- Opening Delimiter -

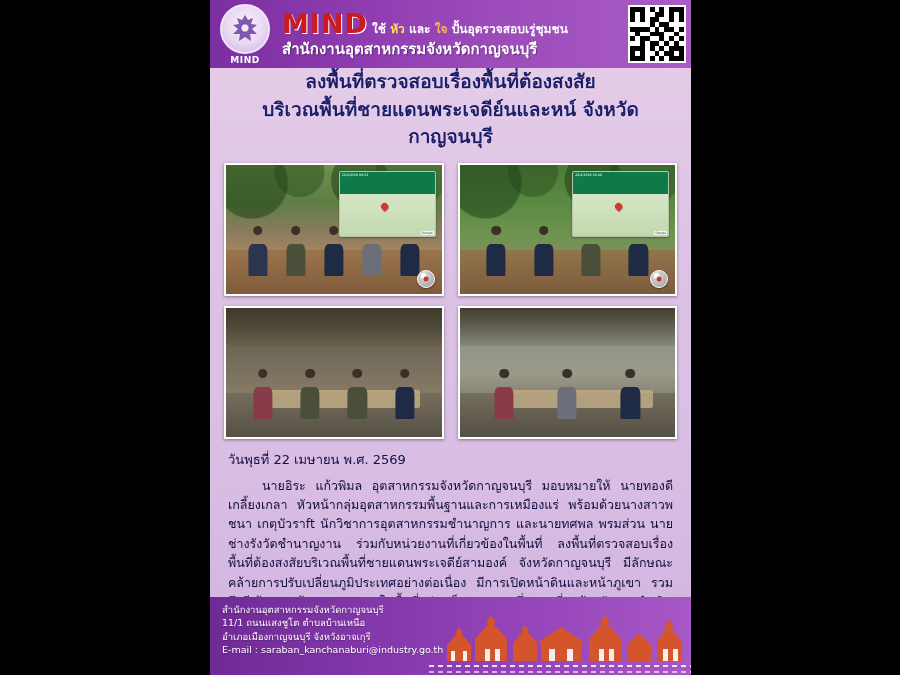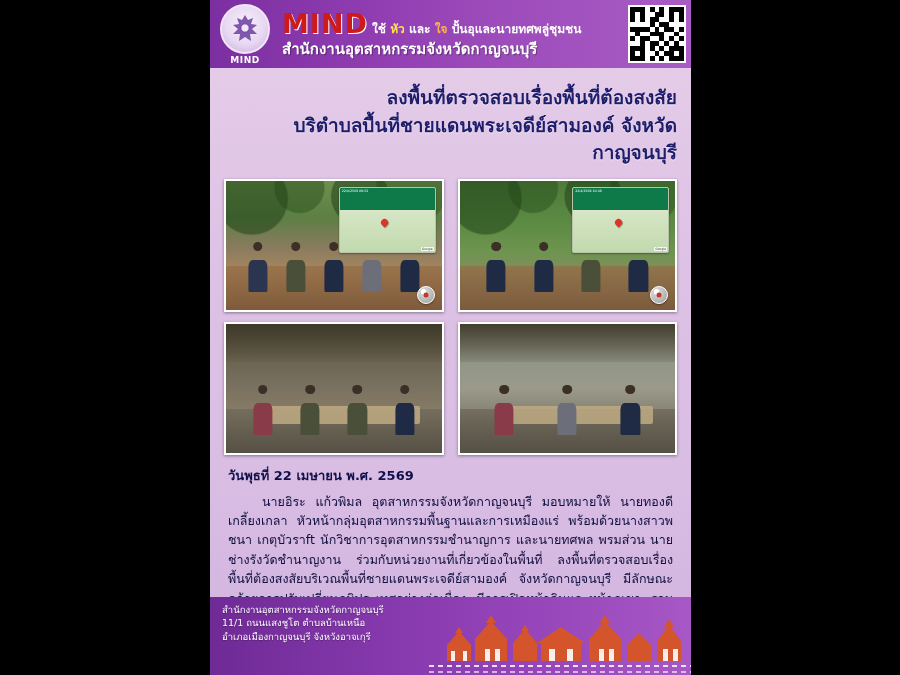"ปั้นอุและนายทศพลู่ชุมชน" span { text: ปั้นอุและนายทศพลู่ชุมชน -> ปั้นอุตรวจสอบเรู่ชุมชน }
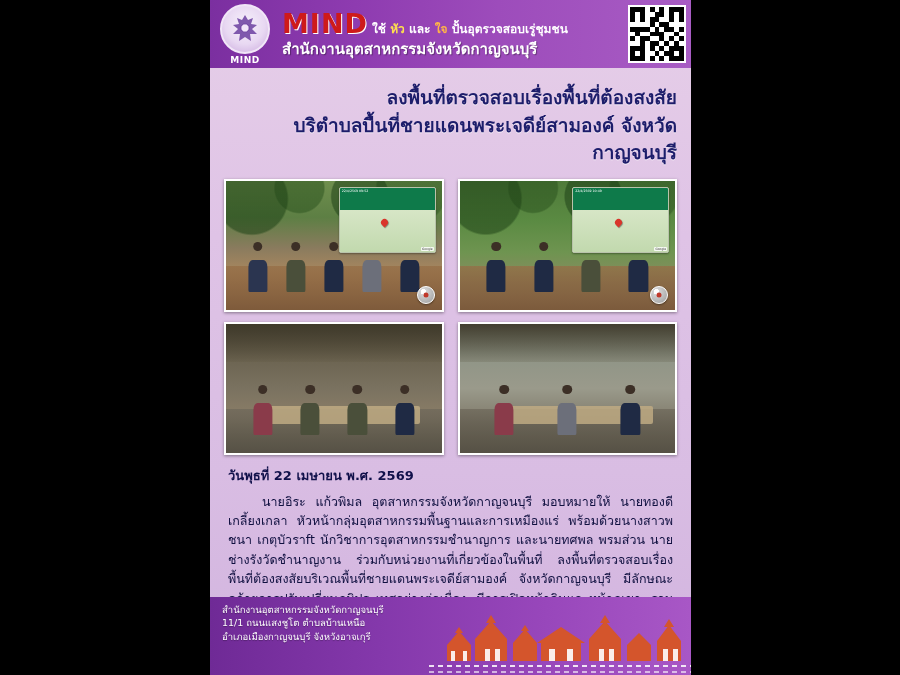"ลงพื้นที่ตรวจสอบเรื่องพื้นที่ต้องสงสัย" .title-box { padding: 16px 14px 6px 14px -> 0 14px 6px 14px; text-align: right -> center }
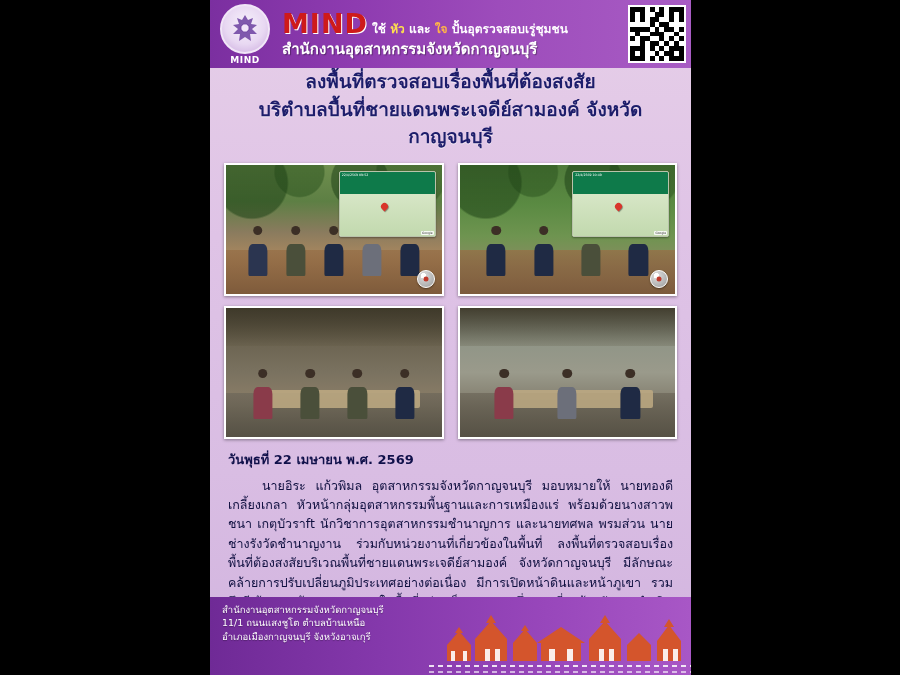"บริตำบลบื้นที่ชายแดนพระเจดีย์สามองค์" div.title-line { text: บริตำบลบื้นที่ชายแดนพระเจดีย์สามองค์ -> บริเวณพื้นที่ชายแดนพระเจดีย์นและหน์ }
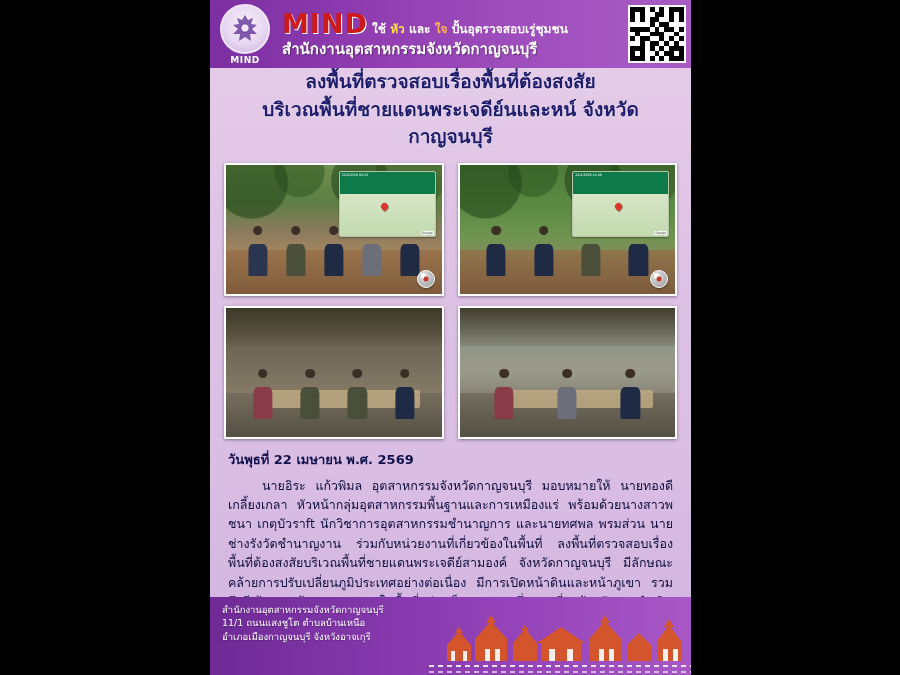"วันพุธที่ 22 เมษายน พ.ศ. 2569" .date-line { font-weight: bold -> normal }
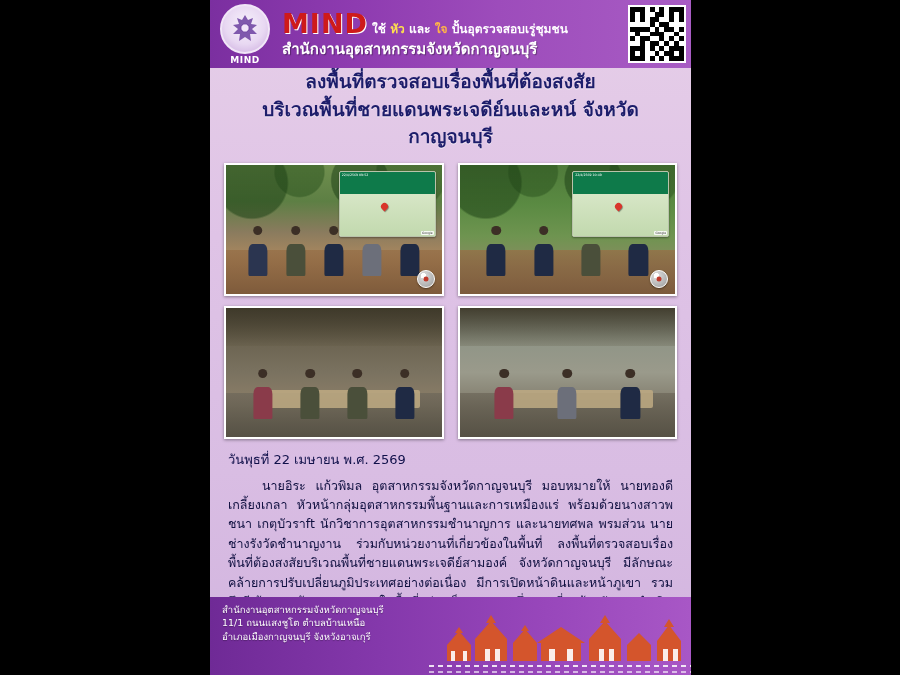"E-mail :" div { html: none -> <div>E-mail : saraban_kanchanaburi@industry.go.th</div> }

- Closing Delimiter -

§ Exercise objective: The data must be reproduced exactly, and no picture may appear in the copy.

§ Your response:
"ปั้นอุและนายทศพลู่ชุมชน" span { text: ปั้นอุและนายทศพลู่ชุมชน -> ปั้นอุตรวจสอบเรู่ชุมชน }
"ลงพื้นที่ตรวจสอบเรื่องพื้นที่ต้องสงสัย" .title-box { padding: 16px 14px 6px 14px -> 0 14px 6px 14px; text-align: right -> center }
"บริตำบลบื้นที่ชายแดนพระเจดีย์สามองค์" div.title-line { text: บริตำบลบื้นที่ชายแดนพระเจดีย์สามองค์ -> บริเวณพื้นที่ชายแดนพระเจดีย์นและหน์ }
"วันพุธที่ 22 เมษายน พ.ศ. 2569" .date-line { font-weight: bold -> normal }
"E-mail :" div { html: none -> <div>E-mail : saraban_kanchanaburi@industry.go.th</div> }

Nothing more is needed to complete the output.